From 39fd84a866206a99cbb6b6e63e0c38a367aaa88e Mon Sep 17 00:00:00 2001
From: Hans Rosenfeld <hans.rosenfeld@nexenta.com>
Date: Tue, 4 Aug 2015 23:02:41 +0200
Subject: 6119 mptsas doesn't handle timeouts in mptsas_get_sata_guid()
 Reviewed by: Josef 'Jeff' Sipek <josef.sipek@nexenta.com> Reviewed by: Gordon
 Ross <gordon.ross@nexenta.com> Reviewed by: Dan Fields
 <dan.fields@nexenta.com> Reviewed by: Yuri Pankov <yuri.pankov@nexenta.com>
 Reviewed by: Robert Mustacchi <rm@joyent.com> Reviewed by: Albert Lee
 <trisk@omniti.com> Reviewed by: Garrett D'Amore <garrett@damore.org> Approved
 by: Dan McDonald <danmcd@omniti.com>

---
 .../uts/common/io/scsi/adapters/mpt_sas/mptsas.c   | 194 +++++++++++++--------
 .../common/io/scsi/adapters/mpt_sas/mptsas_raid.c  |   5 +-
 .../common/sys/scsi/adapters/mpt_sas/mptsas_var.h  |   5 +-
 3 files changed, 132 insertions(+), 72 deletions(-)

(limited to 'usr/src')

diff --git a/usr/src/uts/common/io/scsi/adapters/mpt_sas/mptsas.c b/usr/src/uts/common/io/scsi/adapters/mpt_sas/mptsas.c
index f094c9a510..9a74c36c28 100644
--- a/usr/src/uts/common/io/scsi/adapters/mpt_sas/mptsas.c
+++ b/usr/src/uts/common/io/scsi/adapters/mpt_sas/mptsas.c
@@ -21,7 +21,7 @@
 
 /*
  * Copyright (c) 2009, 2010, Oracle and/or its affiliates.
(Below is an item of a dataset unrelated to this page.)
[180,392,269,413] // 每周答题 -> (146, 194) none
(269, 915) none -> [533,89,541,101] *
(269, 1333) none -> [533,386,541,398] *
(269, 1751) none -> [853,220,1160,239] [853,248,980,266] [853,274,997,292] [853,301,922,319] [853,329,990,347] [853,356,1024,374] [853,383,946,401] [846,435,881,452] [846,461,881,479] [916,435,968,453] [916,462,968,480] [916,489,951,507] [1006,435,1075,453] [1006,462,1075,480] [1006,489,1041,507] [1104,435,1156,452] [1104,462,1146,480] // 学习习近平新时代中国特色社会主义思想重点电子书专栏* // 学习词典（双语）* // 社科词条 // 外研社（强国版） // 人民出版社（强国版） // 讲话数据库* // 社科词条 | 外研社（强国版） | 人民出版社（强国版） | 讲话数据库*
All rights reserved.
- * Copyright 2014 Nexenta Systems, Inc. All rights reserved.
+ * Copyright 2015 Nexenta Systems, Inc. All rights reserved.
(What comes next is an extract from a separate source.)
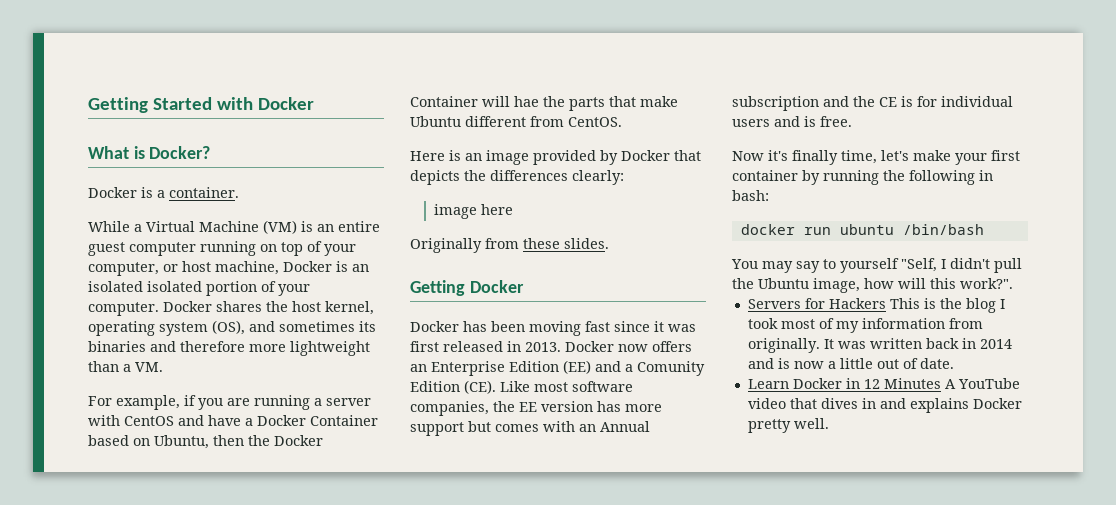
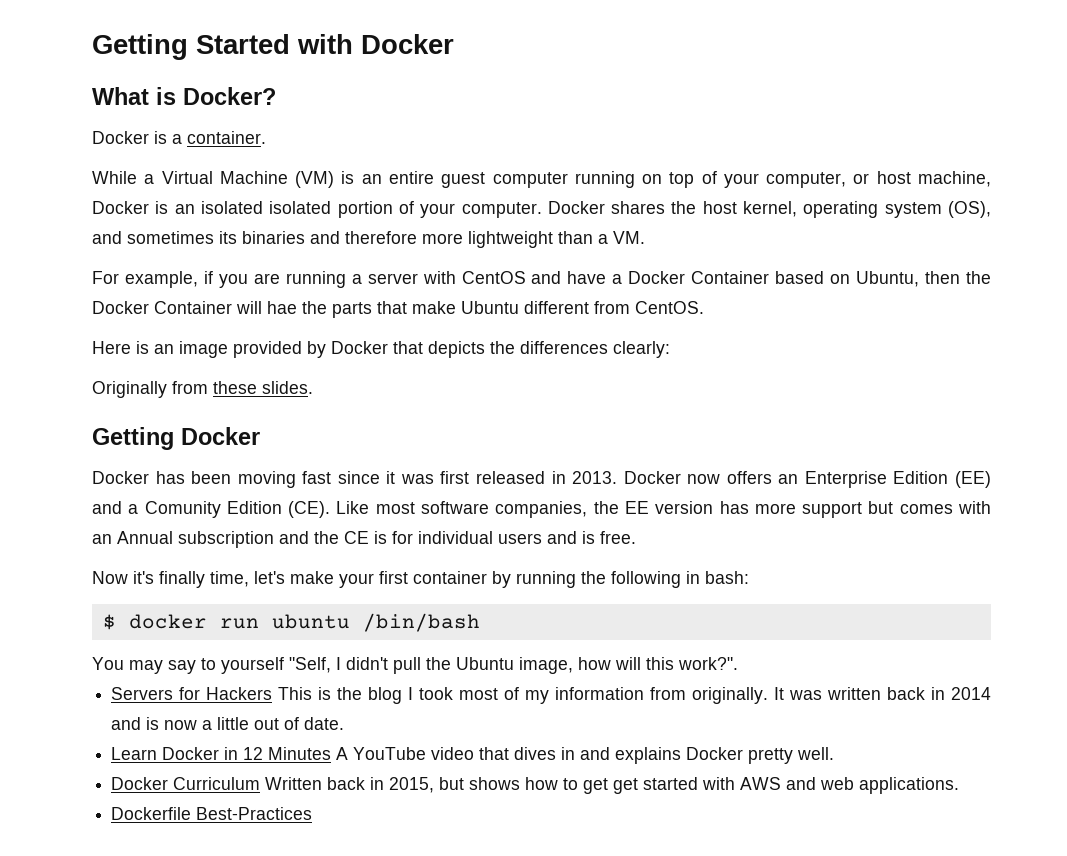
[433,204,513,219] // image here -> (670, 349) none
(769, 195) none -> [102,614,116,630] $
(829, 423) none -> [111,777,960,794] [111,807,313,820] // Docker Curriculum Written back in 2015, but shows how to get get started with AWS and web applications. // Dockerfile Best-Practices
  * Copyright (c) 2014, Joyent, Inc. All rights reserved.
  * Copyright 2014 OmniTI Computer Consulting, Inc. All rights reserved.
  * Copyright (c) 2014, Tegile Systems Inc. All rights reserved.
@@ -410,7 +410,7 @@ static void mptsas_record_event(void *args);
 static int mptsas_reg_access(mptsas_t *mpt, mptsas_reg_access_t *data,
     int mode);
 
-mptsas_target_t *mptsas_tgt_alloc(mptsas_t *, uint16_t, uint64_t,
+mptsas_target_t *mptsas_tgt_alloc(refhash_t *, uint16_t, uint64_t,
     uint32_t, mptsas_phymask_t, uint8_t);
 static mptsas_smp_t *mptsas_smp_alloc(mptsas_t *, mptsas_smp_t *);
 static int mptsas_online_smp(dev_info_t *pdip, mptsas_smp_t *smp_node,
@@ -782,6 +782,23 @@ mptsas_target_addr_cmp(const void *a, const void *b)
 	return ((int)bap->mta_phymask - (int)aap->mta_phymask);
 }
 
+static uint64_t
+mptsas_tmp_target_hash(const void *tp)
+{
+	return ((uint64_t)(uintptr_t)tp);
+}
+
+static int
+mptsas_tmp_target_cmp(const void *a, const void *b)
+{
+	if (a > b)
+		return (1);
+	if (b < a)
+		return (-1);
+
+	return (0);
+}
+
 static void
 mptsas_target_free(void *op)
 {
@@ -808,6 +825,7 @@ mptsas_destroy_hashes(mptsas_t *mpt)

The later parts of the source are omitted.